Even testing GFCIs (which the homeowners are supposed to test every 30 days as if that ever happens) can be problematic. More than once "Testing" a GFCI has found another GFCI upstream in an undetermined location. You expect the device in front of you to trip, and something else seemingly unrelated trips. At least once, the "other" GFCI was behind drywall. They had drywalled over it, and because no-one saw a GFCI, they installed -another- one. Of course that GFCI controls the garage door opener, the bathrooms, the exterior outlets (with the fish pond filter) and more....

But, back to Arc Flash stuff. 

My original question was about ARC Flash risk, potential, and precautions.

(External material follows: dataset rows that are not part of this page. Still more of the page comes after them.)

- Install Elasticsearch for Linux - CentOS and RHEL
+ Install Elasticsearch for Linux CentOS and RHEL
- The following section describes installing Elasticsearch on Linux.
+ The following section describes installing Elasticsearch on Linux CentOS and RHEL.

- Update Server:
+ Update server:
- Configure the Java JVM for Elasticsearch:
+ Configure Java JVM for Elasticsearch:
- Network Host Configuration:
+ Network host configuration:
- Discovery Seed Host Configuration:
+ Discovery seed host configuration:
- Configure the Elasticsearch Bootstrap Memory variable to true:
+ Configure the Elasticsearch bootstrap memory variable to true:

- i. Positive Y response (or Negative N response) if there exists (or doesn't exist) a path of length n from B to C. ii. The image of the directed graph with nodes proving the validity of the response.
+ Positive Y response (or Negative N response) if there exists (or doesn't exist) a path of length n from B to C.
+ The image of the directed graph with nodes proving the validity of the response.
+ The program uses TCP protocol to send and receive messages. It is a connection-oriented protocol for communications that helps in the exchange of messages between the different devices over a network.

In this thread, I have learned that the risk is higher than I thought it was, AND that the recommended precautions were not as onerous as I thought they were. NonV-rated gloves, NonV-rated tools, Goggles or a Face Shield, and natural fabric clothing (non-melting). In most Resi instances, the incident energy (did I get that right) is unknown as we don't know what the feeder is, so we need to take precautions.

A Home Inspector's risk is both lower AND higher than the charts portray. We "Removal of bolted covers" but the next active step is replacing the same cover as we don't poke around inside (or shouldn't). That's lower risk. HOWEVER, because we are looking for, and should assume they exist, Home Owner and non-licensed electrician modifications to the panel which can (and have) included double taps of the mains, unprotected wires across the mains, incompatible breakers, contamination of the panels, rust, water, rodents, snakes, not to mention the recalled/obsolete panels such as FPE, Bulldog, Zinsco and many other risks and any of those could instigate a Flash, some small, some large. 

The question is what is required, what makes sense, what is workable, and what is the likely Incident Energy that we would likely face should an "event" happen. If I read 70E correctly, the flash boundary for 240V and lower is around 18" (or 'avoid contact,' I prefer 18") so what has the greatest risk is my hands (long leather gloves do make sense). Non-melting clothing and eye protection.

So... you all have a convert... sort of. I don't think I will suit up as the Canadian inspector did with Insulated lineman's gloves, a 20cal face shield, and a ballistic bib, however, I will wear leather gloves and face protection and non-melting clothing. And I will also likely say "NO" to more panels where I can't get a safe distance away, I can't see, there is no work space, I have to stand on the sump cover, or they want me to sit on the washer....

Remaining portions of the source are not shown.